Should I feel compelled to do that, I’ve got enough unfinished business to keep me entertained until I feel like putting NBA 2K20 aside in favour of its successor. As I said, while I’ve amassed a good selection of cards in MyTEAM, there’s still much that I can do as far as Challenges, Domination, and Triple Threat Offline. There are also Trophies and Steam Achievements that I can aim for, which might also tempt me to play a streamlined MyCAREER game on PC, with five minute quarters. As long as I can get online games, I can grind for the next MyREP level and continue to hone my skills playing as a big man, should the NLSC squad ever get the band back together.
The point is that I have enough unfinished business in NBA 2K20 to make sticking with it viable, should I choose to do so. I feel accomplished and satisfied – as though I’ve gotten my money’s worth, if you will – but at the same time, there’s something there for me if I want to keep playing it or decide I’ll return to it after trying out NBA 2K21. Admittedly, that’s something I haven’t really done with NBA 2K, outside of dusting off games for Wayback Wednesday features. I’ve always moved on to the next game, or on a few occasions, spent time with NBA Live instead.
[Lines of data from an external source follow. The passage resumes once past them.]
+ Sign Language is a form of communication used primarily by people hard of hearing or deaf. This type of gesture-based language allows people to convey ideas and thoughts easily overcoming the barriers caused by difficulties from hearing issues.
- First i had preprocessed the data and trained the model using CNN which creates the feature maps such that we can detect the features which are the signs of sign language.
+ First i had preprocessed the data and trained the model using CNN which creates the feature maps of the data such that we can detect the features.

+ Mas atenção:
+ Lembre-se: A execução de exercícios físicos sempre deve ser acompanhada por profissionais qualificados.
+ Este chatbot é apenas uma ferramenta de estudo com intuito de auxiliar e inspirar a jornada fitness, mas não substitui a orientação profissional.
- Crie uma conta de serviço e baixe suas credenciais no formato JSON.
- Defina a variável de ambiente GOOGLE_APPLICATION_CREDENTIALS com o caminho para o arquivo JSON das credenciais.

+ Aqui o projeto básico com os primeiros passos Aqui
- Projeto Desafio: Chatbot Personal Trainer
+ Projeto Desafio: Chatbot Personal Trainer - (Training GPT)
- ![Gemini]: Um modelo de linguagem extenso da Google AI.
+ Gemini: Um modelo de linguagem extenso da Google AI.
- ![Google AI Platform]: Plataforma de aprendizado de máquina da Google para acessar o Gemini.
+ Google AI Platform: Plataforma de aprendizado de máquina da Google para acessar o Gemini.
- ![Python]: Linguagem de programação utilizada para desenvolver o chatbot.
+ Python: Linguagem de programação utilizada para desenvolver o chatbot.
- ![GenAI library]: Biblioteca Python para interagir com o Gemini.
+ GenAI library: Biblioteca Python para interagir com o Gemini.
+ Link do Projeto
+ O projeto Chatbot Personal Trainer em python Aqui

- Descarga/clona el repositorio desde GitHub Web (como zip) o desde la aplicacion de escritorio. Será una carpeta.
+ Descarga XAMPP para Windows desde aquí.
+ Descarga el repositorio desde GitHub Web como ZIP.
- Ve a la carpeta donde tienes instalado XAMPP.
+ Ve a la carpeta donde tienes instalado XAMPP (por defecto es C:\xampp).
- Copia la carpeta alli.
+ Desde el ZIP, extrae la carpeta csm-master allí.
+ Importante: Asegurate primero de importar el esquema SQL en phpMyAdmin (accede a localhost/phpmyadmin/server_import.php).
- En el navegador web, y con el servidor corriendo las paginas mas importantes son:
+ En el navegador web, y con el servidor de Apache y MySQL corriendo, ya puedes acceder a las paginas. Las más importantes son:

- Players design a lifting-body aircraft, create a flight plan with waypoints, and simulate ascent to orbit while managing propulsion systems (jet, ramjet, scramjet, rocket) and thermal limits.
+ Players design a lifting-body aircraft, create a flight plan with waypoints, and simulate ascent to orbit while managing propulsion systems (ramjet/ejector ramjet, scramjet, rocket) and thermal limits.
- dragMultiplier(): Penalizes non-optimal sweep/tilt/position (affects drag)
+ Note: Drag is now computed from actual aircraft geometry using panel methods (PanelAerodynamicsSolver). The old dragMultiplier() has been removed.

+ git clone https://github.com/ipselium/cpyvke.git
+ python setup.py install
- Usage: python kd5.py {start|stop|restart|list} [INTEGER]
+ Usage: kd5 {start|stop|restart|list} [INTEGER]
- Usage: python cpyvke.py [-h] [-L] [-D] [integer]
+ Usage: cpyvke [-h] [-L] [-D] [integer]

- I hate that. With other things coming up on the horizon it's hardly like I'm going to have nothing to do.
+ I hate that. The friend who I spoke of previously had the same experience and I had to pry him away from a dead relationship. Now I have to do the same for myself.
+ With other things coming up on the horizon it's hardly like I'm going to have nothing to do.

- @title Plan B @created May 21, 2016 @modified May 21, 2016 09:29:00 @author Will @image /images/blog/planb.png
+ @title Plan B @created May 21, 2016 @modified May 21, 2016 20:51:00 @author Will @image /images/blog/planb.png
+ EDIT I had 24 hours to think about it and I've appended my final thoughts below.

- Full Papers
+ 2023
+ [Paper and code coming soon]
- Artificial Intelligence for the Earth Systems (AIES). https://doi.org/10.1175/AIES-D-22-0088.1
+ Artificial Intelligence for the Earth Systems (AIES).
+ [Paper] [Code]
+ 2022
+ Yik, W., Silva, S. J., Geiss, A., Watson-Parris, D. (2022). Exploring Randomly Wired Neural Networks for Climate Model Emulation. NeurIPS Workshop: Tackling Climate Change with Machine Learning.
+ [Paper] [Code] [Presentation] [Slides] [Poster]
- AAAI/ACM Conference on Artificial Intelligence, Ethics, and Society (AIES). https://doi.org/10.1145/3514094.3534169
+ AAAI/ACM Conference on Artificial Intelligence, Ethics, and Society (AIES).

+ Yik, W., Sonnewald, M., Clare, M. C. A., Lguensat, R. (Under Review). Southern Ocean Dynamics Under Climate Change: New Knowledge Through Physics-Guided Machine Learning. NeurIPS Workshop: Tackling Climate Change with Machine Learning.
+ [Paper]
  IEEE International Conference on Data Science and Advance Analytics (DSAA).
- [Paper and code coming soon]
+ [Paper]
Even when I put NBA 2K18 on the shelf, I didn’t go back and play NBA 2K17, as much as I loved it.
This is a stark contrast to what I did with NBA Live several years back. I stuck with NBA Live 06 PC for a long time, mostly because it’s the last great all-around release in the series, and I still have a Dynasty game that’s been a lot of fun to revisit. I’ve also gone back and spent significant time with earlier releases when I wasn’t enjoying the latest game in the series. Generally speaking, either the latest NBA 2K title has felt like enough of an improvement for me to stick with it, or I’ve felt too “done” with its predecessor to regularly play it again. My increased interest in online is also a factor here. Fewer online players stick with older titles, so it’s harder to get games in them.
Once again though, we’re in a rather unusual situation when it comes to NBA 2K21 Current Gen. Between unavoidably launching without 2021 season content and being set to be outmoded by a Next Gen version in a matter of months, it’s a title that’s somewhat in limbo. It depends on how polished it is and how the new controls pan out, but it doesn’t carry the same appeal and incentive to upgrade that a new release normally would. In turn, there’s more incentive than usual to spend a little longer with last year’s game. Picking up some desirable cards in MyTEAM this late in the year has left me with a desire to try squeezing some more enjoyment out of NBA 2K20.
At the same time, the depth of NBA 2K20 and the fun I’ve had with it – aside from a certain amount of frustration online, but that’s the nature of the beast – means that if I do move on, I won’t feel too many regrets about unfinished business. I’d suggest that it’s impossible to accomplish absolutely everything in multiple modes in the span of one year, and even though my plans changed when MyCAREER drew me back in, my time with the game has felt fulfilling. I feel like I’m in a position where I can just as happily put it aside or pick it up again, depending on how NBA 2K21 pans out. In either case, I expect I’ll have no trouble getting my basketball gaming fix.